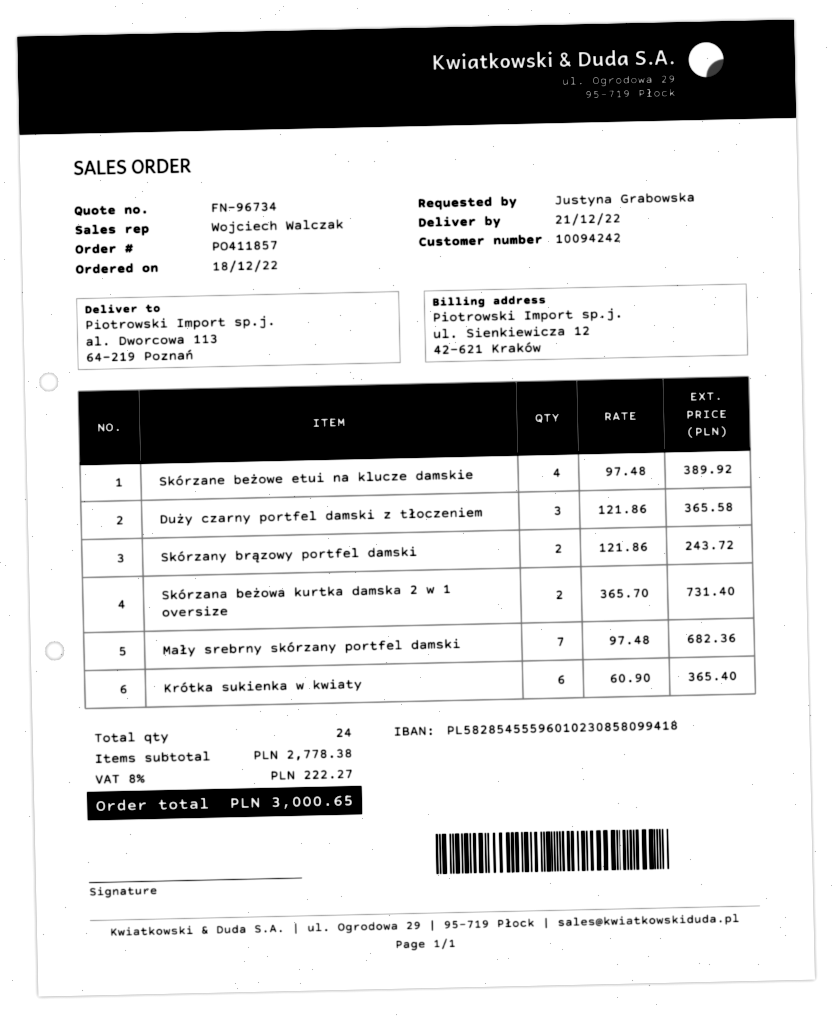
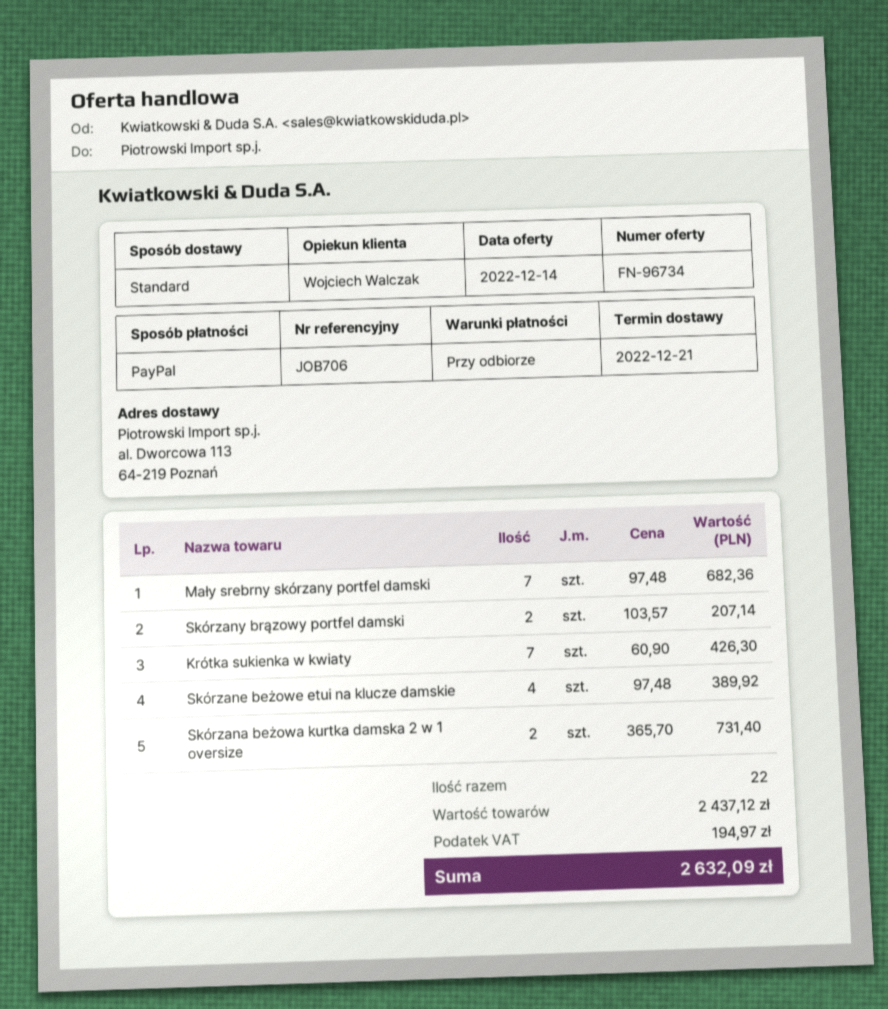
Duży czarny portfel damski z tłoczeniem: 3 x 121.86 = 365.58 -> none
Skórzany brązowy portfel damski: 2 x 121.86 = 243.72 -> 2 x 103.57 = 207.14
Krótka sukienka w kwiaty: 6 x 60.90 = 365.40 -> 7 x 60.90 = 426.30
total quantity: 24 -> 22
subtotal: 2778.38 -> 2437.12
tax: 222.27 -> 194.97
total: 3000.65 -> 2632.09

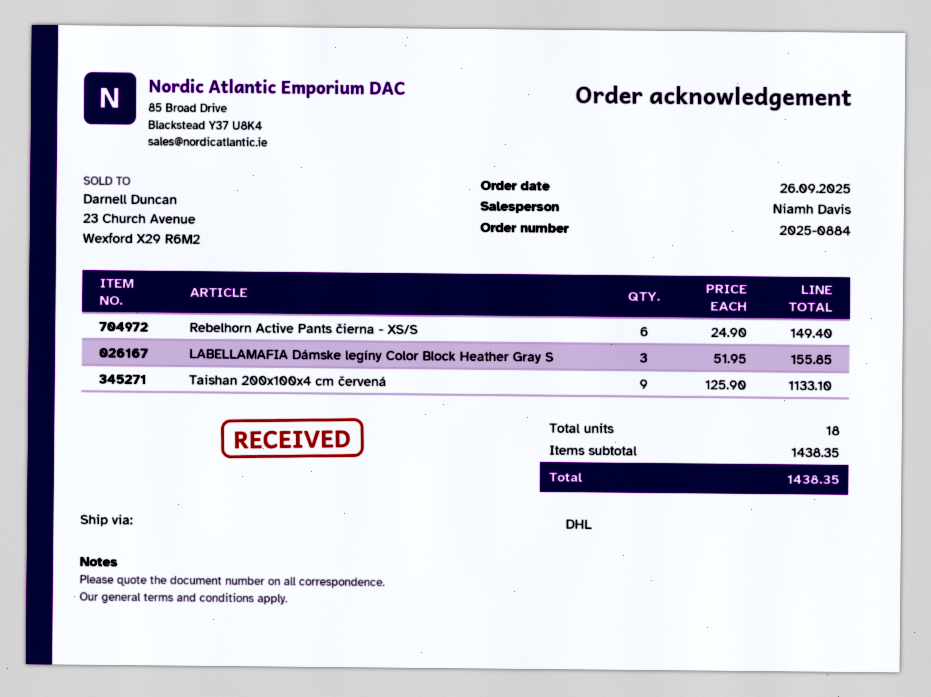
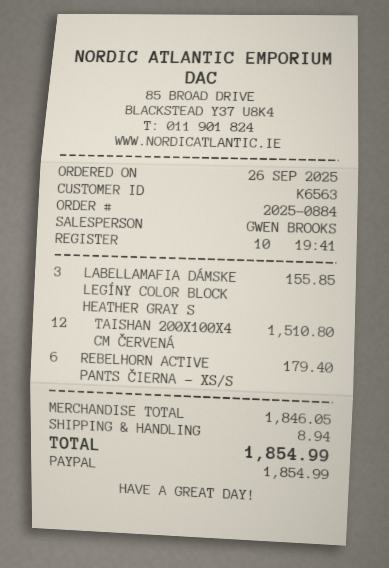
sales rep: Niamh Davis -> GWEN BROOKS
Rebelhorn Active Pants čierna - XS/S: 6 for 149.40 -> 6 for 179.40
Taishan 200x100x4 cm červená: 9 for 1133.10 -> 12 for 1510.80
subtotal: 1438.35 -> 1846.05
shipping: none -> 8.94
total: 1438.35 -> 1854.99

◇ ◇ ◇ ◇ ◇ ◇ ◇

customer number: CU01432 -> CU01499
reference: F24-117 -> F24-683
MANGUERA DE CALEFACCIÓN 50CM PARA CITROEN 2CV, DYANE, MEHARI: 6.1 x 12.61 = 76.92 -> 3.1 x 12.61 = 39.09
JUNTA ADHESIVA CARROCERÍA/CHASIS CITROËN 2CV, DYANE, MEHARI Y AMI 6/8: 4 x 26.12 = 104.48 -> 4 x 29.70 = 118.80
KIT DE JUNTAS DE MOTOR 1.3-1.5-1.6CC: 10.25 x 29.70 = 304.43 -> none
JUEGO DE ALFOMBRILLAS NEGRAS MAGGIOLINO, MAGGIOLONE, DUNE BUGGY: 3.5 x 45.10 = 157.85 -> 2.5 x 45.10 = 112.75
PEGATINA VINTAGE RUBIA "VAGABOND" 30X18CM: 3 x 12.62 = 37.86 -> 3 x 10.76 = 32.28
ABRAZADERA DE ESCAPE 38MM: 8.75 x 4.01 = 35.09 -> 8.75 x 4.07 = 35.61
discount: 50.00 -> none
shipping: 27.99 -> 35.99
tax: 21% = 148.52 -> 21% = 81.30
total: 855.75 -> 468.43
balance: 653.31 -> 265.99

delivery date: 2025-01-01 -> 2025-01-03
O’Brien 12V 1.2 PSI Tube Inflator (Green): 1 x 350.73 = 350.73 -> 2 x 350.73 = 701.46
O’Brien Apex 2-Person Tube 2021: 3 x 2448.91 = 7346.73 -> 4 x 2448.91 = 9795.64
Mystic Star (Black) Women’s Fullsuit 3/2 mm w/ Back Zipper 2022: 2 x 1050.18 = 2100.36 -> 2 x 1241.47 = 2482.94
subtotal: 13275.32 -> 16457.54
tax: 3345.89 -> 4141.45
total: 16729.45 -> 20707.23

◇ ◇ ◇ ◇ ◇ ◇ ◇

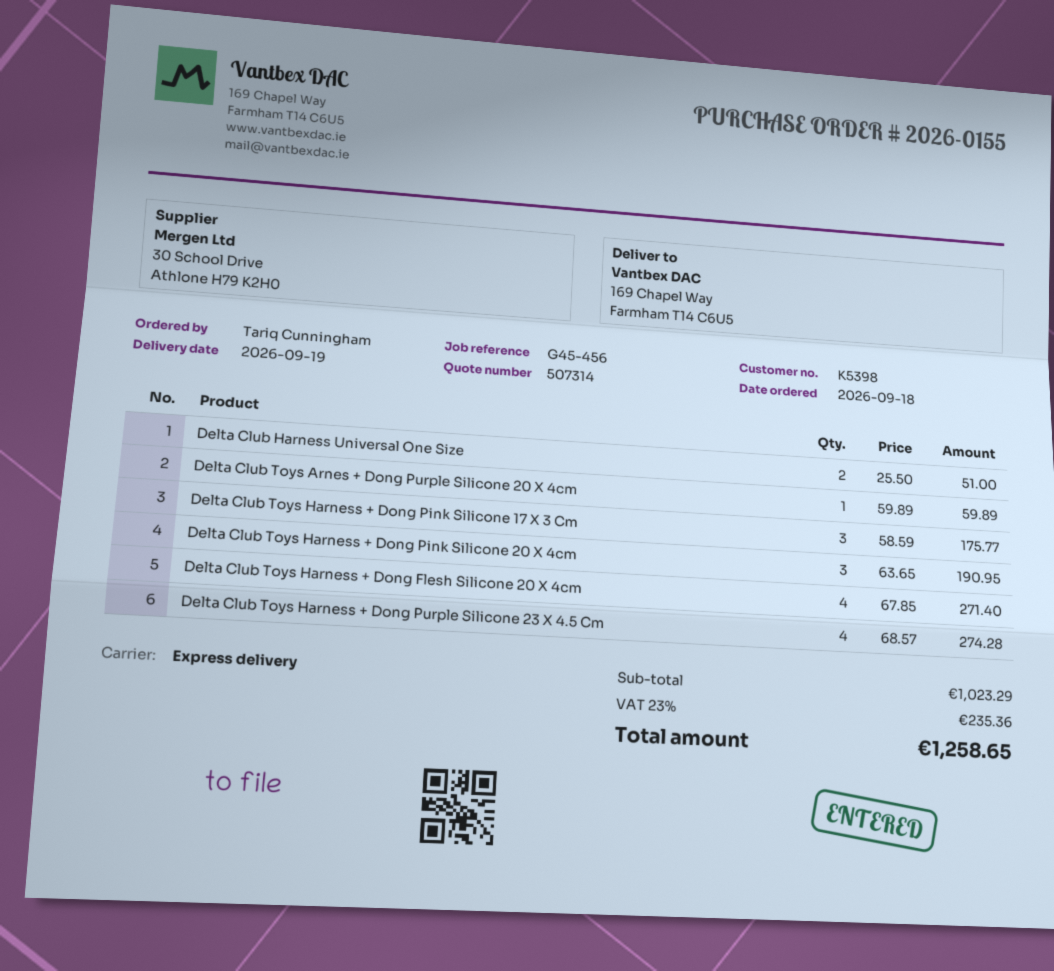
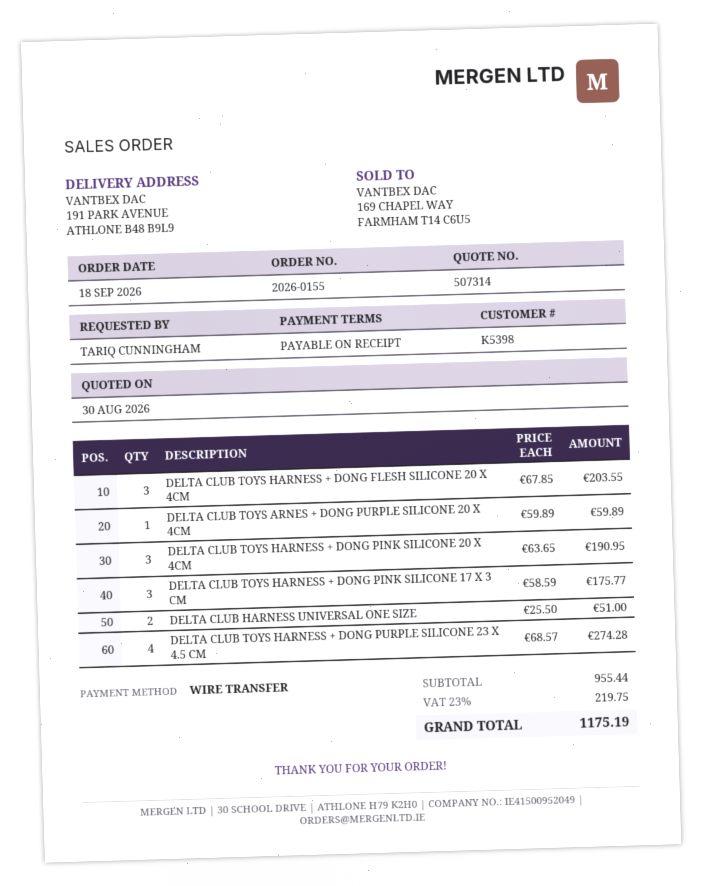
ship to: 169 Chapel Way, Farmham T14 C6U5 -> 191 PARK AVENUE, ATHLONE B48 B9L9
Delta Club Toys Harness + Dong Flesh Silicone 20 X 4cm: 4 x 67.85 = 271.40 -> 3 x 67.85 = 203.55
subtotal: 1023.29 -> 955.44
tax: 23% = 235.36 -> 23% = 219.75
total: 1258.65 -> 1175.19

◇ ◇ ◇ ◇ ◇ ◇ ◇

§ **What needs to be done**:
Write down again, exactly as given, only the lines above that fall from the line with "shipping: 27.99 -> 35.99" to the line with "total: 16729.45 -> 20707.23", inclusive.

§ **Answer**:
shipping: 27.99 -> 35.99
tax: 21% = 148.52 -> 21% = 81.30
total: 855.75 -> 468.43
balance: 653.31 -> 265.99

delivery date: 2025-01-01 -> 2025-01-03
O’Brien 12V 1.2 PSI Tube Inflator (Green): 1 x 350.73 = 350.73 -> 2 x 350.73 = 701.46
O’Brien Apex 2-Person Tube 2021: 3 x 2448.91 = 7346.73 -> 4 x 2448.91 = 9795.64
Mystic Star (Black) Women’s Fullsuit 3/2 mm w/ Back Zipper 2022: 2 x 1050.18 = 2100.36 -> 2 x 1241.47 = 2482.94
subtotal: 13275.32 -> 16457.54
tax: 3345.89 -> 4141.45
total: 16729.45 -> 20707.23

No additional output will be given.